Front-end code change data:
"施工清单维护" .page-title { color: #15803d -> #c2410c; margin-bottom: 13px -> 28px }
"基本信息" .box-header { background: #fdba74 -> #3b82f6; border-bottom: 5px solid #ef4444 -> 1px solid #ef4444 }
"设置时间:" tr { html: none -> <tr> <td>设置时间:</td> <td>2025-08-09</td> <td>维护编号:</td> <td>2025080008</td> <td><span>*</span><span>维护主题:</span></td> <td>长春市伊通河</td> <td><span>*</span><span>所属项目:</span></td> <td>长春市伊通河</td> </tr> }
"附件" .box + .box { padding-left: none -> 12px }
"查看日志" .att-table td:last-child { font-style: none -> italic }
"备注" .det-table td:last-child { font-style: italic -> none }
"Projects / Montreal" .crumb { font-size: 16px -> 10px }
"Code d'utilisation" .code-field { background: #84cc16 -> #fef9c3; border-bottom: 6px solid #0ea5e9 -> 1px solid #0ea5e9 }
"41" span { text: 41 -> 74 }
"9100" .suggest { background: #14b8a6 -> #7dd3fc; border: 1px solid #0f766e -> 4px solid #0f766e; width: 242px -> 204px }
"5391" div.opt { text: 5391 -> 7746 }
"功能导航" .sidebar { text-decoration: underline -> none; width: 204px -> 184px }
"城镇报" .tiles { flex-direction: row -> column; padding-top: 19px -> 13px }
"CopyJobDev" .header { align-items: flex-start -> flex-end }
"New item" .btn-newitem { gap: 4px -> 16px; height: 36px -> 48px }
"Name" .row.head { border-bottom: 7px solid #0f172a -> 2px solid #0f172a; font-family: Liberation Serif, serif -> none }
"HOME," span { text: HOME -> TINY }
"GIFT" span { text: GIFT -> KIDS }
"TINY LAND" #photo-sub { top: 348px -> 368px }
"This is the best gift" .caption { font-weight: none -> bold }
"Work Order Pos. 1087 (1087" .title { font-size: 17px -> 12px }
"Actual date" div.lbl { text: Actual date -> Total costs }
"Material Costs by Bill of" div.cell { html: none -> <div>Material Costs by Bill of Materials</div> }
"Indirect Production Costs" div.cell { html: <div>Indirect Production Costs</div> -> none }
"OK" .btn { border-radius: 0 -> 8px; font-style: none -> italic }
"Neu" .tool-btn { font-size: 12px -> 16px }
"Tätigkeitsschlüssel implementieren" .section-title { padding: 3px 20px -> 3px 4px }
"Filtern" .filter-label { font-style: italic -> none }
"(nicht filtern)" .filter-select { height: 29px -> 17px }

### Exercise goal:
Scan the records above and tell how many lines include the word "header"; the number is all that should be written.

### Expected answer:
2